**TASK STATEMENT**
All of the listing is to be written out word for word, with the pictures left out.

★ ★ ★ ★

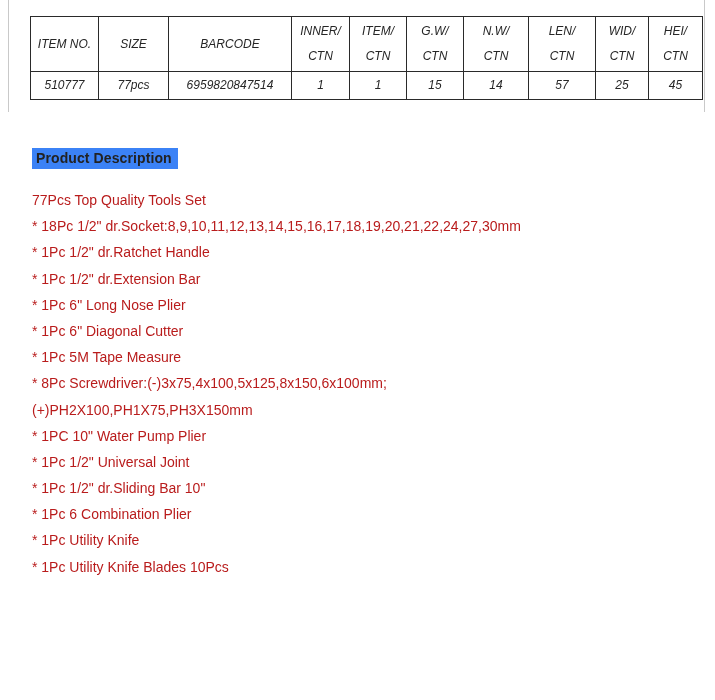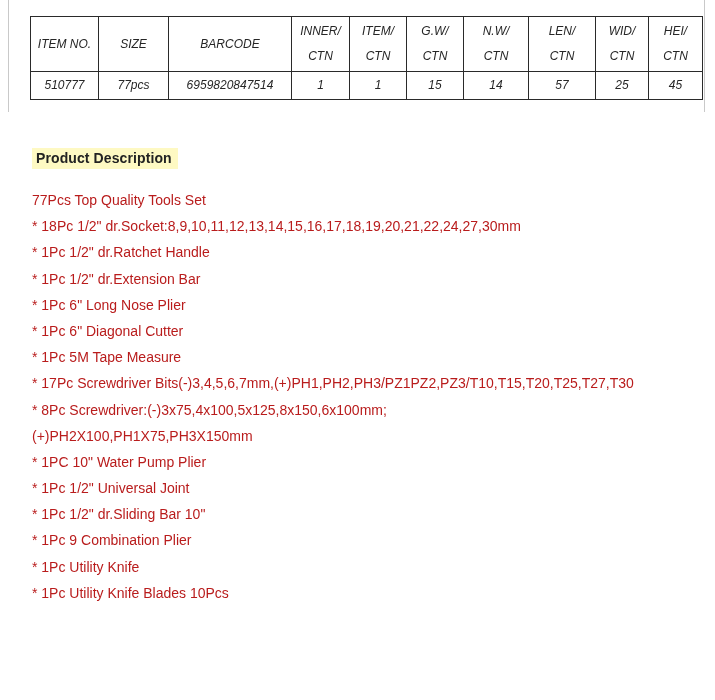--- a/index.html
+++ b/index.html
@@ -53,21 +53,21 @@
     height: 27px;
     line-height: 27px;
     white-space: nowrap;
     margin-left: 24px;
   }
 
   .desc-heading {
     position: absolute;
     left: 32px;
     top: 148px;
-    background: #fef9c3;
+    background: #3b82f6;
     font-size: 14px;
     font-weight: bold;
     color: #222222;
     padding: 2px 6px 3px 4px;
     letter-spacing: 0.1px;
   }
 
   .desc-list {
     position: absolute;
     left: 32px;
@@ -141,22 +141,21 @@
 <div class="desc-heading">Product Description</div>
 
 <div class="desc-list">
   <div class="desc-line">77Pcs Top Quality Tools Set</div>
   <div class="desc-line">* 18Pc 1/2" dr.Socket:8,9,10,11,12,13,14,15,16,17,18,19,20,21,22,24,27,30mm</div>
   <div class="desc-line">* 1Pc 1/2" dr.Ratchet Handle</div>
   <div class="desc-line">* 1Pc 1/2" dr.Extension Bar</div>
   <div class="desc-line">* 1Pc 6" Long Nose Plier</div>
   <div class="desc-line">* 1Pc 6" Diagonal Cutter</div>
   <div class="desc-line">* 1Pc 5M Tape Measure</div>
-  <div class="desc-line">* 17Pc Screwdriver Bits(-)3,4,5,6,7mm,(+)PH1,PH2,PH3/PZ1PZ2,PZ3/T10,T15,T20,T25,T27,T30</div>
   <div class="desc-line">* 8Pc Screwdriver:(-)3x75,4x100,5x125,8x150,6x100mm;</div>
   <div class="desc-line">(+)PH2X100,PH1X75,PH3X150mm</div>
   <div class="desc-line">* 1PC 10" Water Pump Plier</div>
   <div class="desc-line">* 1Pc 1/2" Universal Joint</div>
   <div class="desc-line">* 1Pc 1/2" dr.Sliding Bar 10"</div>
-  <div class="desc-line">* 1Pc 9 Combination Plier</div>
+  <div class="desc-line">* 1Pc 6 Combination Plier</div>
   <div class="desc-line">* 1Pc Utility Knife</div>
   <div class="desc-line">* 1Pc Utility Knife Blades 10Pcs</div>
 </div>
 
 </body></html>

★ ★ ★ ★

**EXPECTED ANSWER**
--- a/index.html
+++ b/index.html
@@ -53,21 +53,21 @@
     height: 27px;
     line-height: 27px;
     white-space: nowrap;
     margin-left: 24px;
   }
 
   .desc-heading {
     position: absolute;
     left: 32px;
     top: 148px;
-    background: #fef9c3;
+    background: #3b82f6;
     font-size: 14px;
     font-weight: bold;
     color: #222222;
     padding: 2px 6px 3px 4px;
     letter-spacing: 0.1px;
   }
 
   .desc-list {
     position: absolute;
     left: 32px;
@@ -141,22 +141,21 @@
 <div class="desc-heading">Product Description</div>
 
 <div class="desc-list">
   <div class="desc-line">77Pcs Top Quality Tools Set</div>
   <div class="desc-line">* 18Pc 1/2" dr.Socket:8,9,10,11,12,13,14,15,16,17,18,19,20,21,22,24,27,30mm</div>
   <div class="desc-line">* 1Pc 1/2" dr.Ratchet Handle</div>
   <div class="desc-line">* 1Pc 1/2" dr.Extension Bar</div>
   <div class="desc-line">* 1Pc 6" Long Nose Plier</div>
   <div class="desc-line">* 1Pc 6" Diagonal Cutter</div>
   <div class="desc-line">* 1Pc 5M Tape Measure</div>
-  <div class="desc-line">* 17Pc Screwdriver Bits(-)3,4,5,6,7mm,(+)PH1,PH2,PH3/PZ1PZ2,PZ3/T10,T15,T20,T25,T27,T30</div>
   <div class="desc-line">* 8Pc Screwdriver:(-)3x75,4x100,5x125,8x150,6x100mm;</div>
   <div class="desc-line">(+)PH2X100,PH1X75,PH3X150mm</div>
   <div class="desc-line">* 1PC 10" Water Pump Plier</div>
   <div class="desc-line">* 1Pc 1/2" Universal Joint</div>
   <div class="desc-line">* 1Pc 1/2" dr.Sliding Bar 10"</div>
-  <div class="desc-line">* 1Pc 9 Combination Plier</div>
+  <div class="desc-line">* 1Pc 6 Combination Plier</div>
   <div class="desc-line">* 1Pc Utility Knife</div>
   <div class="desc-line">* 1Pc Utility Knife Blades 10Pcs</div>
 </div>
 
 </body></html>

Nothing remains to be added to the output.